[Dataset items]
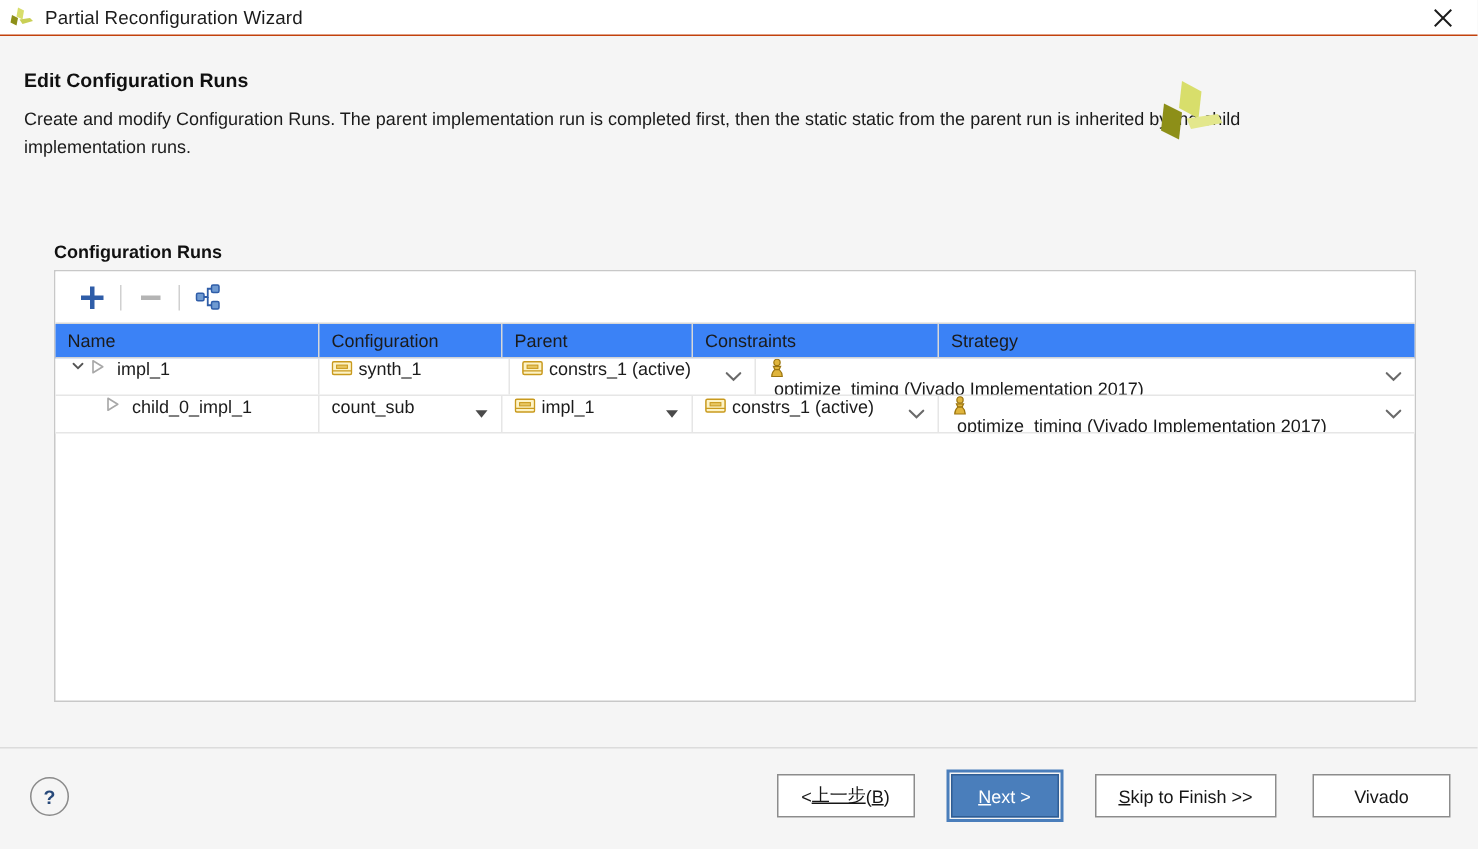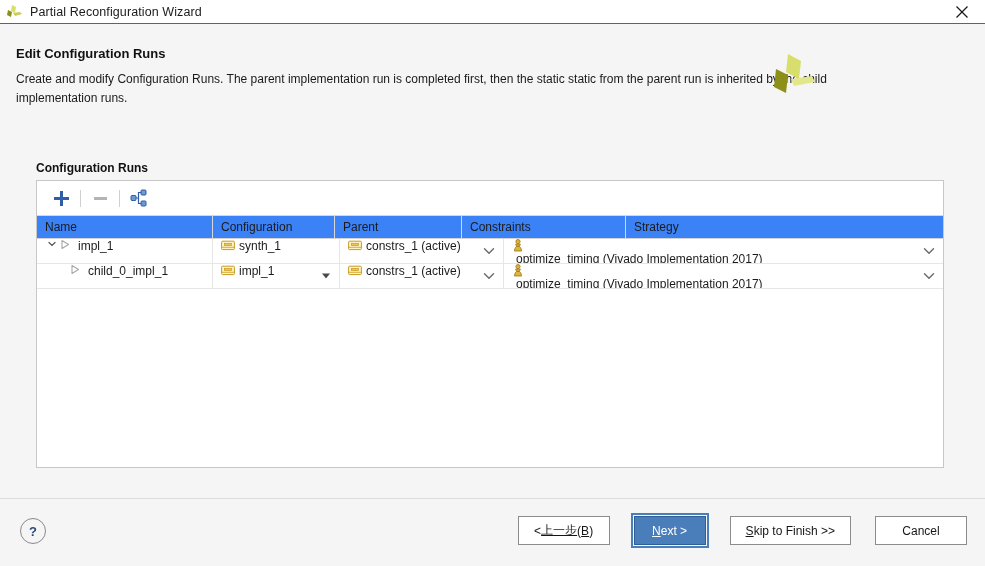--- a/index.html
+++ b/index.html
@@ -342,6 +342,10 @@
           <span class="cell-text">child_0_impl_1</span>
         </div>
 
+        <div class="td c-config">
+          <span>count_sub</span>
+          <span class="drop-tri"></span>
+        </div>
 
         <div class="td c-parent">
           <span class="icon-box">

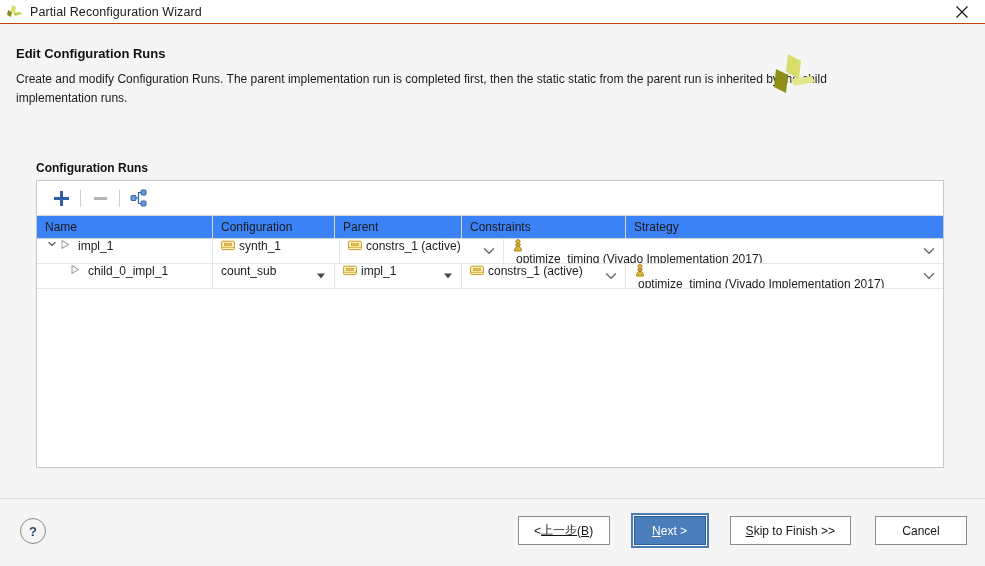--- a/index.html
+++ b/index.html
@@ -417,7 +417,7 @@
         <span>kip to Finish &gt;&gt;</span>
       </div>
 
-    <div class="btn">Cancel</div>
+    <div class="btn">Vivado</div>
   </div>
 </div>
==
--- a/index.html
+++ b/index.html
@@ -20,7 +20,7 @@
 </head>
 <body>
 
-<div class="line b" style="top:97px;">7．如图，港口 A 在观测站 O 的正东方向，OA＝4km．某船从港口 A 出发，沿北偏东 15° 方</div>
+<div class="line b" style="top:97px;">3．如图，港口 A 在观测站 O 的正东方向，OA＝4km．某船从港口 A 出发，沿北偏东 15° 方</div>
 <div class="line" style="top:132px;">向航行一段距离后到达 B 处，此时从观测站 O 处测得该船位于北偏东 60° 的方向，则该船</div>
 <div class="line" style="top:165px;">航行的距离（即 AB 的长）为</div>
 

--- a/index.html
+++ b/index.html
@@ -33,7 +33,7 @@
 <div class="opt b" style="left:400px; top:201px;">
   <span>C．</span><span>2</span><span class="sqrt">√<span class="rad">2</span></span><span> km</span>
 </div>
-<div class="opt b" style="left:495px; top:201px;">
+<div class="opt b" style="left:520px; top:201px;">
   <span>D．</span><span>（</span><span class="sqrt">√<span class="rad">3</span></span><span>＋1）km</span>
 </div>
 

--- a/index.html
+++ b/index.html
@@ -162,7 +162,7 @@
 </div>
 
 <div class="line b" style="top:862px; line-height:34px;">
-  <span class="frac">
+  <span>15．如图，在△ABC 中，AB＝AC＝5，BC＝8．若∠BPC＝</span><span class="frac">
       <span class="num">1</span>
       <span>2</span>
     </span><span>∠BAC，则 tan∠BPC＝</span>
==
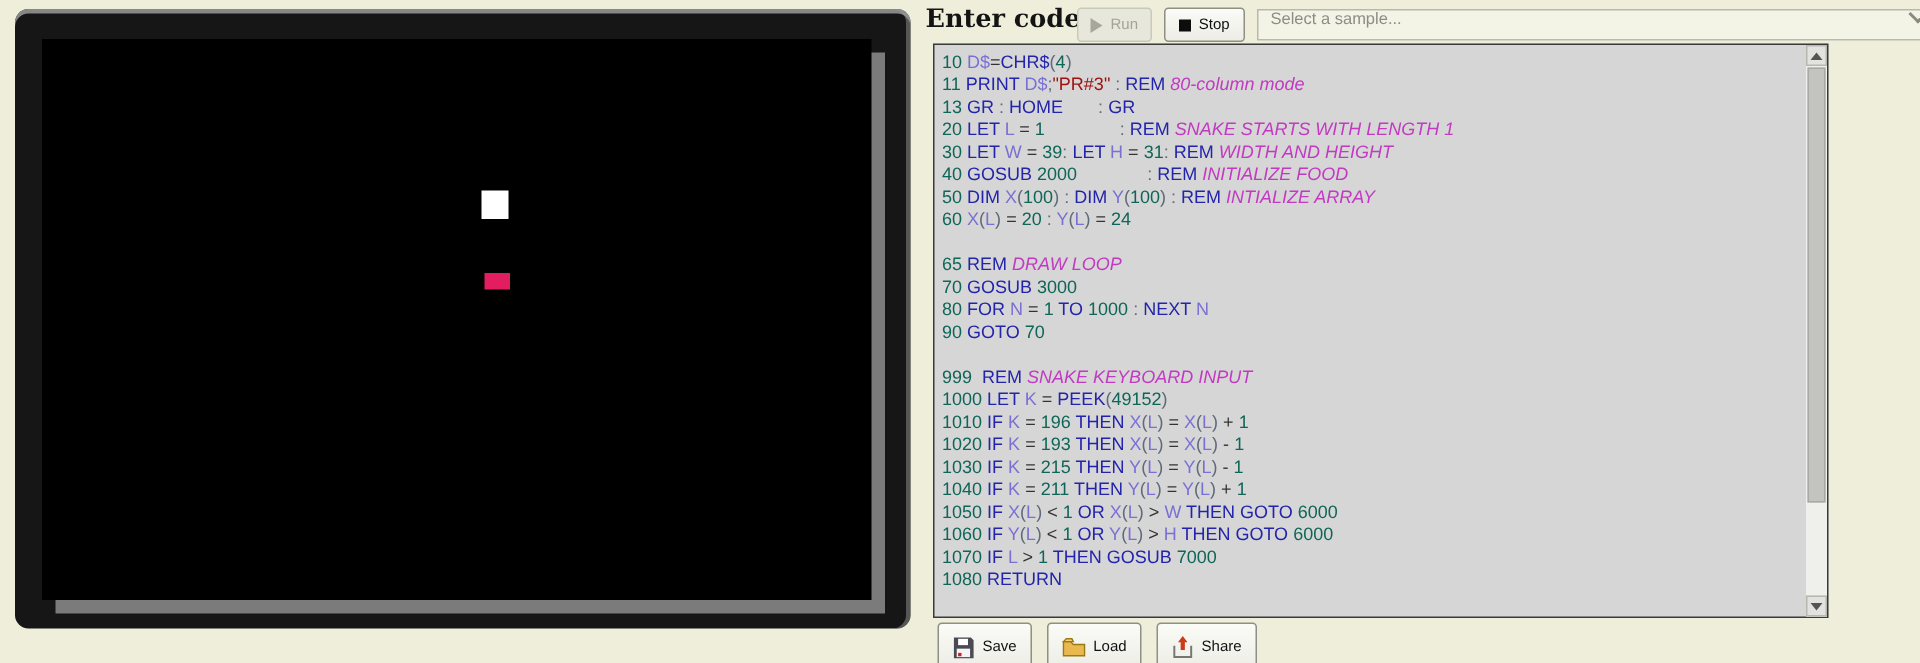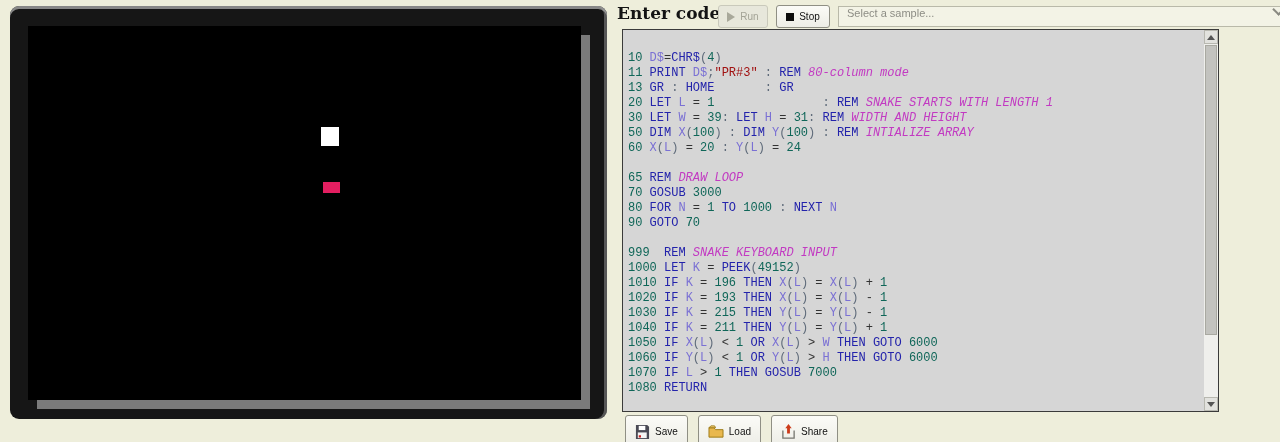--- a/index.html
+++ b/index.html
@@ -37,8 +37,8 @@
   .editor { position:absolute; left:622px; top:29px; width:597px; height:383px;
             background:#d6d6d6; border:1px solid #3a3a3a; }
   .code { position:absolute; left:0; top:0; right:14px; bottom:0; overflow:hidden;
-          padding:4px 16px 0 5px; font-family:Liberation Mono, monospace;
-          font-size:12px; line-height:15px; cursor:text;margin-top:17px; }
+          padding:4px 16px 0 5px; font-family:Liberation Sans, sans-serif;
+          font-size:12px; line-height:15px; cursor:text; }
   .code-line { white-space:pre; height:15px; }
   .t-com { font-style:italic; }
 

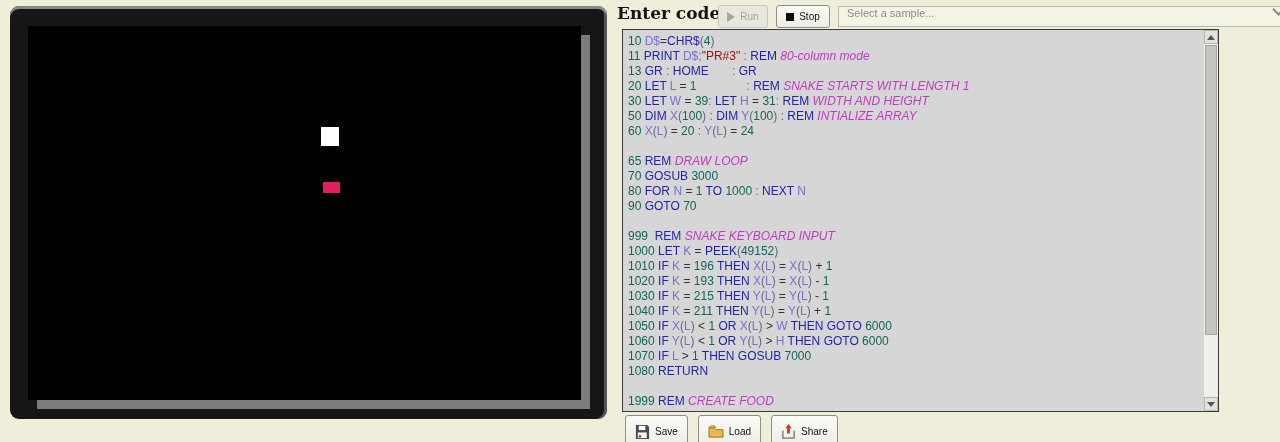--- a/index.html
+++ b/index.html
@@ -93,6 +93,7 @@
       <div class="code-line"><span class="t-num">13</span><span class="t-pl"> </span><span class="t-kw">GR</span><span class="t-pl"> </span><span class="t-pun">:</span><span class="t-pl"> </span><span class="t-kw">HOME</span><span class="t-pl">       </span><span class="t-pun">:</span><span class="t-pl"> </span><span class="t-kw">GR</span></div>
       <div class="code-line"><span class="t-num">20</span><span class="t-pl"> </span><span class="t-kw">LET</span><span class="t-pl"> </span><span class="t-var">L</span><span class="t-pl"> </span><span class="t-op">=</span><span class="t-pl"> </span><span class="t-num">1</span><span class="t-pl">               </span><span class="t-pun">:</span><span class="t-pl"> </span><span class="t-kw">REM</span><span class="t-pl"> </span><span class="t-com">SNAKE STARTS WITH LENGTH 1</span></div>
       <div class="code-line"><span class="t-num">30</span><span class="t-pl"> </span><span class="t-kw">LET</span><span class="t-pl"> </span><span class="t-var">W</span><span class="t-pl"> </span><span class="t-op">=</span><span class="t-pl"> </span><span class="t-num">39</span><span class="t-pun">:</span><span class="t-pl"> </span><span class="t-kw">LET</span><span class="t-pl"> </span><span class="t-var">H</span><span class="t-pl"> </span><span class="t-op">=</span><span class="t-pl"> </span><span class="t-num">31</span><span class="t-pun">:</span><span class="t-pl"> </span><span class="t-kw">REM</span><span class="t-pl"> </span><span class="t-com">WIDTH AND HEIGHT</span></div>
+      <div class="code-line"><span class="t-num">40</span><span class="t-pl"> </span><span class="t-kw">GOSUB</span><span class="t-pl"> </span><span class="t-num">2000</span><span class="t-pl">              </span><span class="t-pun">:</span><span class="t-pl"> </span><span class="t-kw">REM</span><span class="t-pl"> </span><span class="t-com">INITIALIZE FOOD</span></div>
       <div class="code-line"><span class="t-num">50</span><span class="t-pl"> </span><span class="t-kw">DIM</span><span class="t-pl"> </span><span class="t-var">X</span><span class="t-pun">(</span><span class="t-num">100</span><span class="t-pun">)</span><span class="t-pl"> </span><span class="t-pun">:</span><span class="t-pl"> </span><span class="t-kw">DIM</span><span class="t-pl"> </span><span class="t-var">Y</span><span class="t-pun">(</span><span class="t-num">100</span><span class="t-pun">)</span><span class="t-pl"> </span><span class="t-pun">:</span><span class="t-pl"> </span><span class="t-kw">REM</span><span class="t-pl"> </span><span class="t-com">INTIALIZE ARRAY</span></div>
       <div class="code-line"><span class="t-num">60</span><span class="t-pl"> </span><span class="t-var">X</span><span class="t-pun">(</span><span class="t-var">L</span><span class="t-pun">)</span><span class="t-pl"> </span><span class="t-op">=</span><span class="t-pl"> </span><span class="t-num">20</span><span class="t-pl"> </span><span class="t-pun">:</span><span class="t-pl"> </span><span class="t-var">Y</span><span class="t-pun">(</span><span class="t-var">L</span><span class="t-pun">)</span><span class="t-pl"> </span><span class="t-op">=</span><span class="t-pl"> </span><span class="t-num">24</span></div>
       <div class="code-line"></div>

**Your task:**
Every line that contains the string "size" should be copied from the entries.

**Solution:**
-          font-size:12px; line-height:15px; cursor:text;margin-top:17px; }
+          font-size:12px; line-height:15px; cursor:text; }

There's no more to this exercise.